Fasting and fasting mimicking diets appear to "get rid of damaged or misguided cells and replace them with younger and more effective immune cells," says Professor Valter Longo, director of the USC Longevity Institute, improving many signs of health in mice in his investigations into helping the immune system.

This research is demonstrating that cycles of fasting or fasting mimicking diets followed by refeeding a normal diet promotes stem cell dependent rejuvenation of the immune system in old mice. Early clinical trials show this process of cleaning up older white blood cells during a short period of fasting promoting restoration of normal levels of infection fighting cells when fasting is stopped may also occur in humans to provide potential health benefits. 

These findings support clinical trials to investigate whether they will be effective in improving immune system function in elderly population without detrimental side effects and increasing vaccination efficacy in older adults; and according to Longo upcoming trials will examine the fasting mimicking diet’s effect on flu, and if funded when it becomes available, coronavirus vaccination in humans.

"We want to see if certain dietary interventions that can make a virus less infectious or cause fewer negative effects," Longo says.

Due to immunosenescence vaccine efficacy and strengthening the immune system is important to older adults, which is the gradual decline of immune system function and with it comes the increased risk of serious complications from viral infections. 

Previous trials of a fasting mimicking diet demonstrated decreased cardiovascular disease risk factors as well as fasting glucose and reduced levels of IGF-1, and shrinking waistlines that resulted in weight loss in total body fat and total trunk fat but not muscle mass. The fasting mimicking diet also appeared to sensitize cancer cells to chemotherapy and lessen the treatment side effects in those with cancer. 

Those involved in the trial were placed on special diet and required them to eat foods that were supplied by L-Nutra during the fasting periods of 5 days per each month; the diet was designed to mimic the results of a water only fasting period that allowed for participants to consume between 750-1,100 calories each day with the meals containing precise proportions of fats, proteins, and carbs. 

Longo cautions that even though the results are very promising any kind of fasting or fasting mimicking diet should only be undertaken after consulting with a physician and followed under that guidance, especially for those that have been diagnosed or are suspected to have a disease. 

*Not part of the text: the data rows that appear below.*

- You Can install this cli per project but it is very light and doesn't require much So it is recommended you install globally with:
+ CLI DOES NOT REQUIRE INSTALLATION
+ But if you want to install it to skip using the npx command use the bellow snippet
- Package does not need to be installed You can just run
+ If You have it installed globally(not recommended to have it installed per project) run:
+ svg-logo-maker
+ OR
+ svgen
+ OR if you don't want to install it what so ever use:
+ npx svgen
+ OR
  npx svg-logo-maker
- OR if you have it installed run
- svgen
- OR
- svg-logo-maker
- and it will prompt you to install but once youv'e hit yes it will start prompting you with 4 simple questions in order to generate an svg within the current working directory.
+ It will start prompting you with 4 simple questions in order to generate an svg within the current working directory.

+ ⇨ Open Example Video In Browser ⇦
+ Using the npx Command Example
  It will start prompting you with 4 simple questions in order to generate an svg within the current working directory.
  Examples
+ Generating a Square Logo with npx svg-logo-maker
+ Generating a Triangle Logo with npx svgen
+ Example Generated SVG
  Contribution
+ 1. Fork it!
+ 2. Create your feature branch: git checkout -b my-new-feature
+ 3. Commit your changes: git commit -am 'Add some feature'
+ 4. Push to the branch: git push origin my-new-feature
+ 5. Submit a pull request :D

The current state of affairs having shelter in place and stay at home orders may provided an opportunity for those who are overweight or gaining weight to try this diet plan, but it is important that in the face of this potential illness it is key for everyone to stay well nourished in general, especially for those that have been deemed as essential workers who are the highest risk for possible exposure to this novel COVID-19 virus.

During this pandemic Longo encourages everyone to follow a healthy balanced diet like the Mediterranean diet versus a long term restrictive low calorie diet, as the immune system can get depressed with a poor diet or one that is too restrictive and put you at an increased risk of infection. "This is not the time to push yourself to the limit,” warns Longo.